Webhook Debug Log

Updated: 

Capture the full request and response of failed Fluent Forms Pro webhook feeds and inspect them directly in the entry’s API Calls log.

Fluent Forms itself only stores a short note like “FAILED. Status Code: 401” (truncated to ~254 characters), which tells you that a webhook failed but not why. The Webhook Debug Log records everything: the exact URL, method, headers, and body that were sent, and the status code, headers, and body that came back.

Fluent Forms API Calls log without Form Enhancer: only a truncated failure note
Without Form Enhancer: only a truncated failure note.

Use Cases

  • Debugging authentication errors – See the exact Authorization header that produced a 401/403.
  • Fixing payload mismatches – Compare what your form actually sent against what the receiving API expects (422 validation errors, wrong field names, wrong content type).
  • Understanding endpoint errors – Read the full error response body from the remote service instead of a truncated fragment.
  • Support tickets – Copy the complete request/response into a ticket for the receiving service’s support team.

How to Use

No configuration is needed — the feature is always on.

  1. When a webhook feed fails, open the entry under Fluent Forms → Entries
  2. Scroll to Submission Logs and switch to the API Calls tab
  3. The failed webhook row now includes a collapsible “Webhook debug — request & response (Form Enhancer)” section
  4. Expand it to see the full request (URL, method, headers, body) and response (status, headers, body); JSON bodies are pretty-printed
Webhook debug section added by Form Enhancer showing the full request and response of a failed webhook
With Form Enhancer: the full request & response, right in the API Calls log.

Key Features

Failures Only

Data is captured only when the webhook fails — a network error or an HTTP status of 300 and above (the same criteria Fluent Forms uses to mark the feed as failed). Successful calls are not stored.

Stored With the Entry

The captured data is saved as submission meta:

Meta KeyDescription
formenhancer_webhook_debug_{action_id}JSON with the full request and response of the failed webhook call
  • Deleting the entry deletes the debug data with it — no leftovers, no cleanup cron.
  • Retrying/replaying the webhook overwrites the previous capture for that log row, so you always see the latest attempt.
  • Request and response bodies are capped at 64 KB each; anything longer is truncated with a marker showing the original size.

Unmasked, Admin-Only Data

Headers and bodies are stored and displayed exactly as sent — including authentication headers — because that is usually what you need to see when debugging. The data is visible only to users who can access the Fluent Forms entry logs, and all output is HTML-escaped.

Disabling the Capture

There is no settings toggle; use the filter instead:

// Disable globally.
add_filter('formenhancer/webhook_debug_log', '__return_false');

// Disable for a specific form.
add_filter('formenhancer/webhook_debug_log', function ($enabled, $form, $feed) {
    return 42 === (int) $form->id ? false : $enabled;
}, 10, 3);

Notes

Requires Fluent Forms Pro for the webhook feed itself — the Webhook integration is a Fluent Forms Pro module. The capture works with both free and PRO versions of Form Enhancer.

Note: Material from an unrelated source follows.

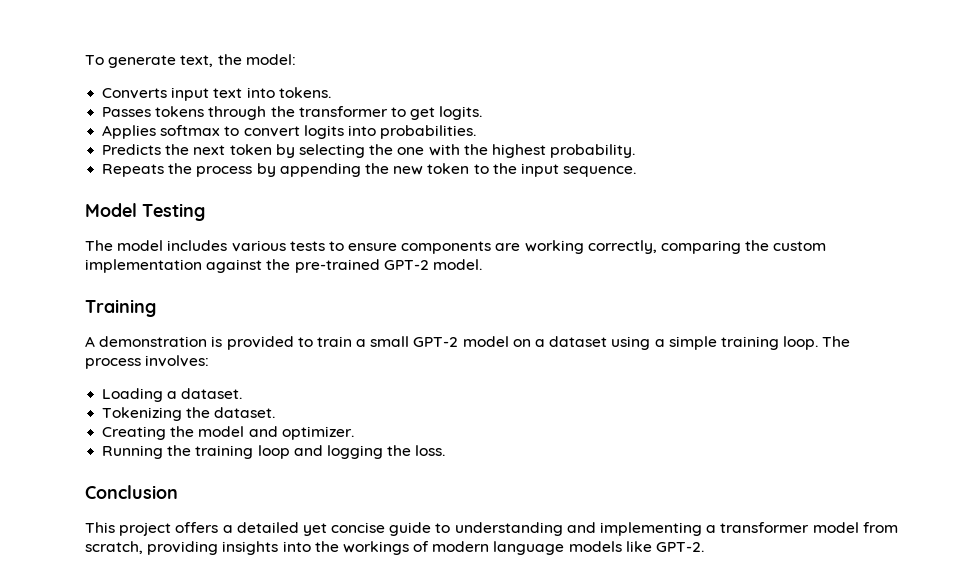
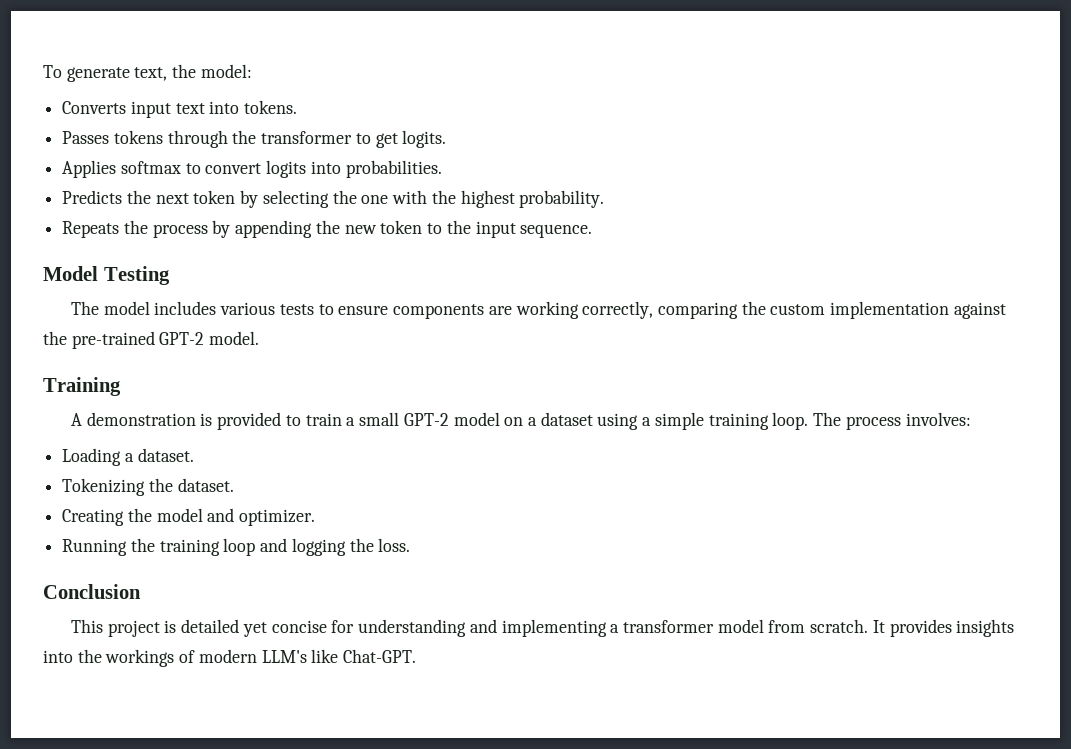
- This project offers a detailed yet concise guide to understanding and implementing a transformer model from scratch, providing insights into the workings of modern language models like GPT-2.
+ This project is detailed yet concise for understanding and implementing a transformer model from scratch. It provides insights into the workings of modern LLM's like Chat-GPT.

Async webhooks only: the capture attaches to the scheduled action shown in the API Calls tab. Webhooks forced to run synchronously (via the fluentform/notifying_async_webhook filter) have no API Calls row and are skipped.

Sensitive data: since authentication headers are stored unmasked in the database, disable the capture via the filter if that is a concern in your environment.